Yes. How much time you spend on it depends on how much business you can get out of it. Mashable has some guides on best practice etc - http://mashable.com/guidebook/facebook/


----------



## hoikey (Mar 9, 2011)

mikeydee said:


> my sister does it and gets a lot of business for it.


Please please expand on that before more people than me read it the wrong way lol


----------



## Ryan (Feb 18, 2008)

hoikey said:


> Please please expand on that before more people than me read it the wrong way lol


:lol:


----------



## peanut1 (Dec 29, 2009)

i cannot believe you can turn my plea for help into smut!!! made me bloomin larf out loud though!!!!:lol::lol::lol::lol::lol::lol::lol::lol::lol::lol::lol::lol::lol::lol::lol:


----------



## NoobWash (Apr 18, 2011)

I've been internet marketing for 12 years now. If done correctly, your whole business could run from Facebook traffic alone. Very powerful tool.

Lou


----------



## peanut1 (Dec 29, 2009)

what do you mean by correctly?


----------



## jamest (Apr 8, 2008)

peanut1 said:


> what do you mean by correctly?


Not wrong. :lol:


----------



## Sue J (Jan 26, 2006)

Quite a few of the lettings companies are franchised, so i meet up with their marketing people from time to time. Most of them are extremely clued up about Social Media and Internet marketing. In fact I’ve attended some really informative seminars run by a couple of them for other franchisors. 

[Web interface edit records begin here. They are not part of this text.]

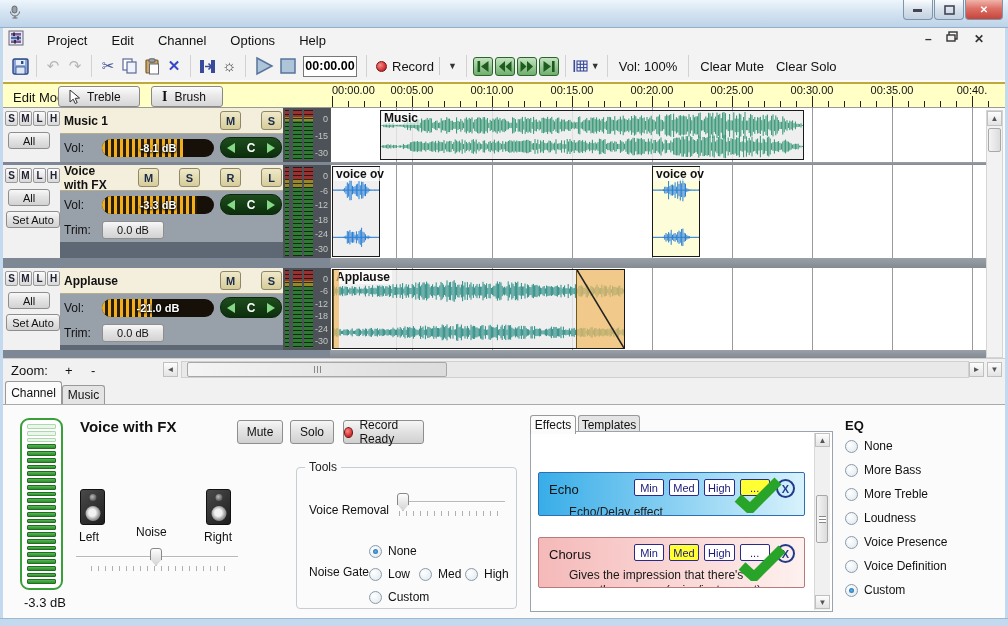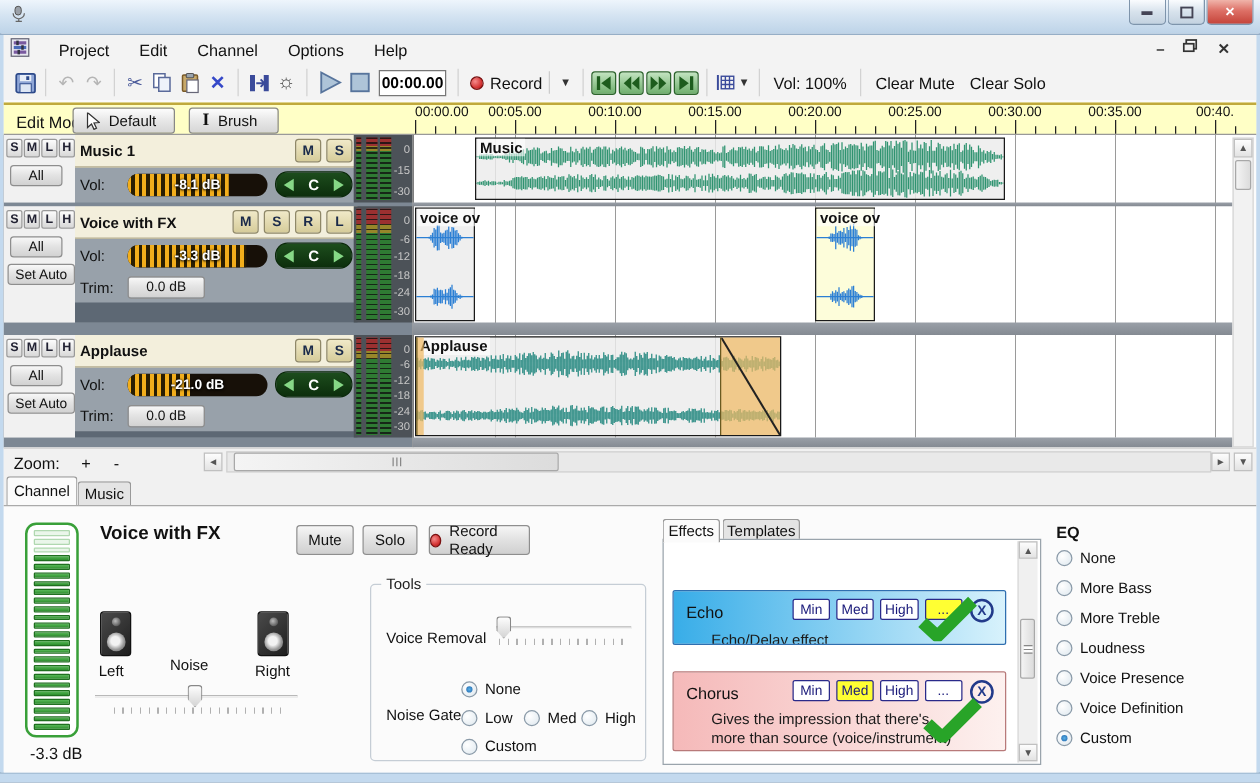"Default" span { text: Default -> Treble }
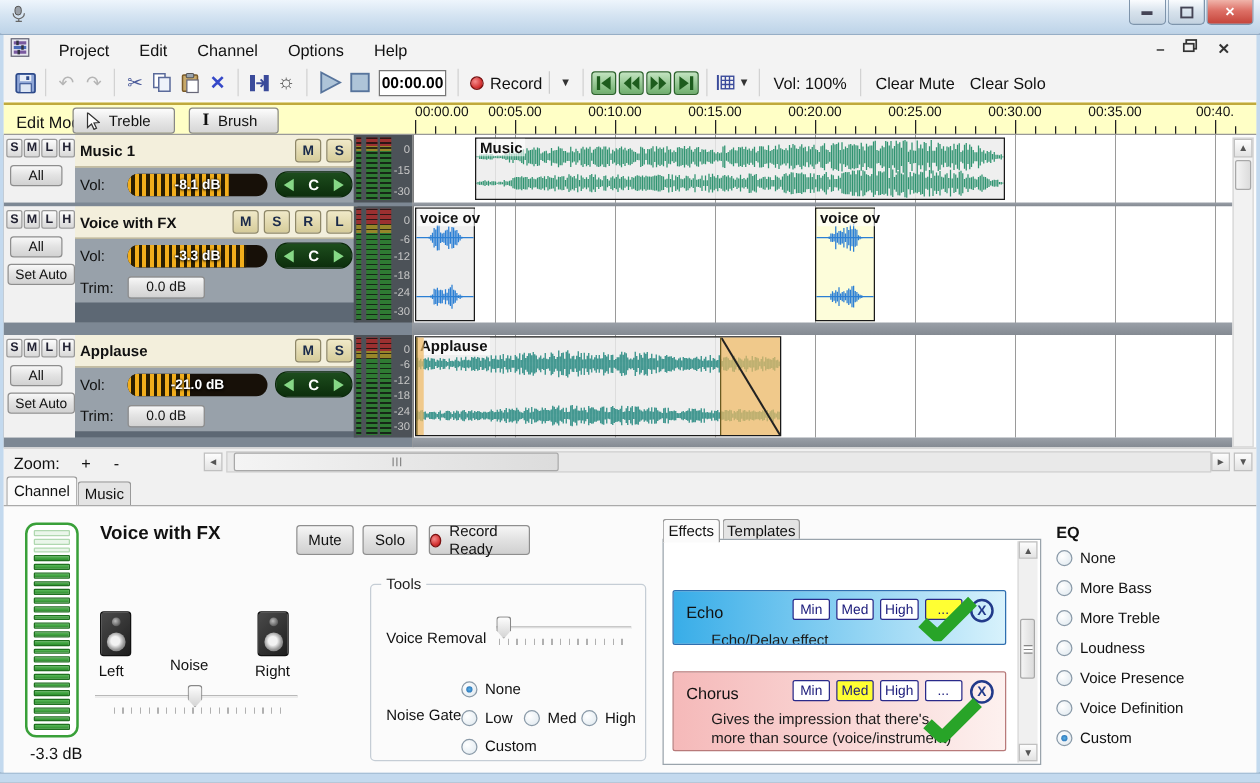"Music 1" .thead { gap: 4px -> 20px }
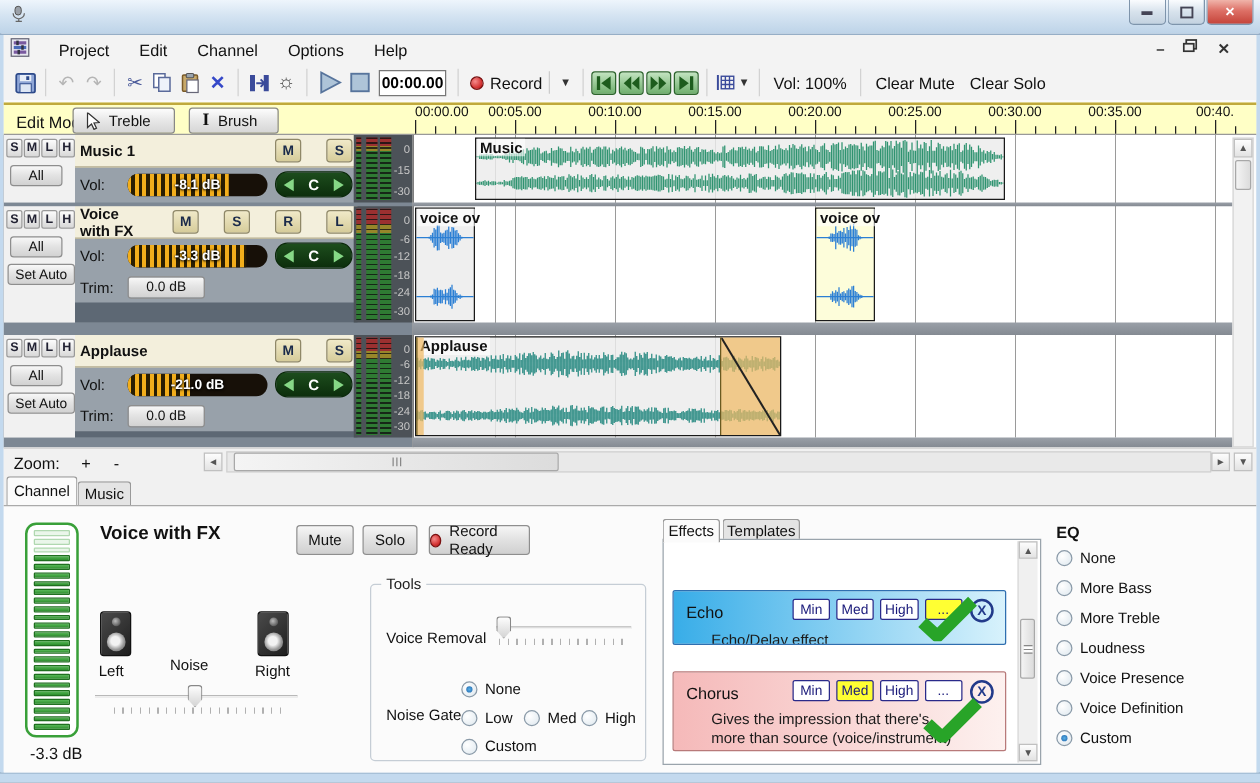"Chorus" div.fxcard { height: 64px -> 51px }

They all rate Social Media as important to their businesses, but they think that maximising the potential of their website is essential.

They invest a lot of effort and time into ensuring that they come at the top of any local searches and maximising the potential from their website. I know that they also set up local facebook pages for their franchisees and show them how to generate a local following in their area, as well as setting them up with twitter accounts too. Some of them use Twitter loads – I see 100’s from them every day. From talking to them, they know that franchisees who use these tools well have healthier and more cost effective lead generation than those that rely on traditional means. 

In terms of negative comments, I’ve heard them all speak at some length about this and I know that this has been a problem for them. Tbh I switch off a bit at this as our business is so very different that I lost interest at that point. 

We have a business page on Facebook. I’v no idea how it differs to personal as I don’t use it outside work! The only thing that hacks me off is that you can’t like individuals so it can be restricting. I've personally found Twitter a much better tool for work. It's faster and more direct.


----------